■ Required work ■
This exercise calls for printing every record exactly once more.

Source data below:

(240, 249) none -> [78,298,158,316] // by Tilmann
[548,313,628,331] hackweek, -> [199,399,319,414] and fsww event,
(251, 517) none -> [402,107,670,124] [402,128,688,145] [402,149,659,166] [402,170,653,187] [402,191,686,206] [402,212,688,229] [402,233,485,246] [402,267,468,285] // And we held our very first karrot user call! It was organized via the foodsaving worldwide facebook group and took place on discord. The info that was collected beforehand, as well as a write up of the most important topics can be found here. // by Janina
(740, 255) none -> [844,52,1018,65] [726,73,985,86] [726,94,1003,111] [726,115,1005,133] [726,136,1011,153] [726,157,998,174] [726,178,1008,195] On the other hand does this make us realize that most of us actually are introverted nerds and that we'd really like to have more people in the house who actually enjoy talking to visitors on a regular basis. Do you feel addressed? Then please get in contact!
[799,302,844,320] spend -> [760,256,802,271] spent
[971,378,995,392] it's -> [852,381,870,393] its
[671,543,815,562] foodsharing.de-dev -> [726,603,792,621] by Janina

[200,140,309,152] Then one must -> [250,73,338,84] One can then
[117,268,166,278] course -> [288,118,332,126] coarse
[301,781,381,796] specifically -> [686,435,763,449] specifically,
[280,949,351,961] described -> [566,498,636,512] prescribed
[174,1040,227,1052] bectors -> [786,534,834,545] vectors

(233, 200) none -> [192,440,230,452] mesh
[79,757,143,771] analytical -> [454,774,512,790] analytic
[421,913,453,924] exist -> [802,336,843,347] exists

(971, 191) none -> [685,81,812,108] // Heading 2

End of Source data.

■ Answer ■
(240, 249) none -> [78,298,158,316] // by Tilmann
[548,313,628,331] hackweek, -> [199,399,319,414] and fsww event,
(251, 517) none -> [402,107,670,124] [402,128,688,145] [402,149,659,166] [402,170,653,187] [402,191,686,206] [402,212,688,229] [402,233,485,246] [402,267,468,285] // And we held our very first karrot user call! It was organized via the foodsaving worldwide facebook group and took place on discord. The info that was collected beforehand, as well as a write up of the most important topics can be found here. // by Janina
(740, 255) none -> [844,52,1018,65] [726,73,985,86] [726,94,1003,111] [726,115,1005,133] [726,136,1011,153] [726,157,998,174] [726,178,1008,195] On the other hand does this make us realize that most of us actually are introverted nerds and that we'd really like to have more people in the house who actually enjoy talking to visitors on a regular basis. Do you feel addressed? Then please get in contact!
[799,302,844,320] spend -> [760,256,802,271] spent
[971,378,995,392] it's -> [852,381,870,393] its
[671,543,815,562] foodsharing.de-dev -> [726,603,792,621] by Janina

[200,140,309,152] Then one must -> [250,73,338,84] One can then
[117,268,166,278] course -> [288,118,332,126] coarse
[301,781,381,796] specifically -> [686,435,763,449] specifically,
[280,949,351,961] described -> [566,498,636,512] prescribed
[174,1040,227,1052] bectors -> [786,534,834,545] vectors

(233, 200) none -> [192,440,230,452] mesh
[79,757,143,771] analytical -> [454,774,512,790] analytic
[421,913,453,924] exist -> [802,336,843,347] exists

(971, 191) none -> [685,81,812,108] // Heading 2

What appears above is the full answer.